### THE DATA
● ● ● ● ●
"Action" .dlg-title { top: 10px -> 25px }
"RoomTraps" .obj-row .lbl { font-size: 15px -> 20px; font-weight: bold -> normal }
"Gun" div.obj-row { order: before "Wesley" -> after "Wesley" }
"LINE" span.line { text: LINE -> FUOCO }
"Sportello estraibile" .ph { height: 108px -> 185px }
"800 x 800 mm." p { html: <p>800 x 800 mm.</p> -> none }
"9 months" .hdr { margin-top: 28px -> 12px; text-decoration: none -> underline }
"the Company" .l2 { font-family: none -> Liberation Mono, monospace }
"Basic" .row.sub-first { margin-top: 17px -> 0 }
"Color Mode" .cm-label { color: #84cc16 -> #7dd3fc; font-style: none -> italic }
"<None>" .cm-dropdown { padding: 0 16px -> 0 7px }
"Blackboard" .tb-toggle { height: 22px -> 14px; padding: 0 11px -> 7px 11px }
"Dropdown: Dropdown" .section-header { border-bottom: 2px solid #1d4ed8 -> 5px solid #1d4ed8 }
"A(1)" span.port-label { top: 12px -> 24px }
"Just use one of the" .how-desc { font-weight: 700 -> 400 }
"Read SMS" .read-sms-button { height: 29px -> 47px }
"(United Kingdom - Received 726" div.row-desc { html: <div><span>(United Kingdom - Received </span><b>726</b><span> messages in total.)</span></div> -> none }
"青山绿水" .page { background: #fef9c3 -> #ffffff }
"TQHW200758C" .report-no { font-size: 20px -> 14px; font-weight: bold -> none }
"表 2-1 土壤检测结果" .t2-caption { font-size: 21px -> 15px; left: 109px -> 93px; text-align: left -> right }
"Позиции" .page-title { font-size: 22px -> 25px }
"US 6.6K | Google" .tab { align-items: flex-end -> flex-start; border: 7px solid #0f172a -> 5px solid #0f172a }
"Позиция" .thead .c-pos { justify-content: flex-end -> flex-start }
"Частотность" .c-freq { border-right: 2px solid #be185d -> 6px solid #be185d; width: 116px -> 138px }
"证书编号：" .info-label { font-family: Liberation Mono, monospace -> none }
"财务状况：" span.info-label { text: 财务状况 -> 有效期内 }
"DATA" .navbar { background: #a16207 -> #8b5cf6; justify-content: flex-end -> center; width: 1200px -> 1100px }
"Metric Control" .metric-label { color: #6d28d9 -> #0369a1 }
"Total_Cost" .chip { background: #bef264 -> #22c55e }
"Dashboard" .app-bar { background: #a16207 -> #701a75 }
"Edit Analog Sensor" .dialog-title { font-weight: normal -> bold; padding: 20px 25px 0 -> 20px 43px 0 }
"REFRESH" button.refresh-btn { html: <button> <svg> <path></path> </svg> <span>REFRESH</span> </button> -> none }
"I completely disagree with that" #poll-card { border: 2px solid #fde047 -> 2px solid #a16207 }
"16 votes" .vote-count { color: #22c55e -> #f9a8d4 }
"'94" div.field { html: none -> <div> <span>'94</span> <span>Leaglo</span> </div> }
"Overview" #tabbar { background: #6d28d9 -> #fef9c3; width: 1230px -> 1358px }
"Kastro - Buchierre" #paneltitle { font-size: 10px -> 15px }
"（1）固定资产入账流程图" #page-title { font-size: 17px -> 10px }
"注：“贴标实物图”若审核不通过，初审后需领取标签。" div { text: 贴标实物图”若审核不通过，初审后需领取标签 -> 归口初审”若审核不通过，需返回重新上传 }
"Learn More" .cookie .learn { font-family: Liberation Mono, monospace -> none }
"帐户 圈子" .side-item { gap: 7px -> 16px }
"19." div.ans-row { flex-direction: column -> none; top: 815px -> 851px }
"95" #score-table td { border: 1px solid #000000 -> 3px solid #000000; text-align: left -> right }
● ● ● ● ●
After going through the entries, say how many lines contain the string "content". Nothing else belongs in the reply.

### EXERCISE RESPONSE
2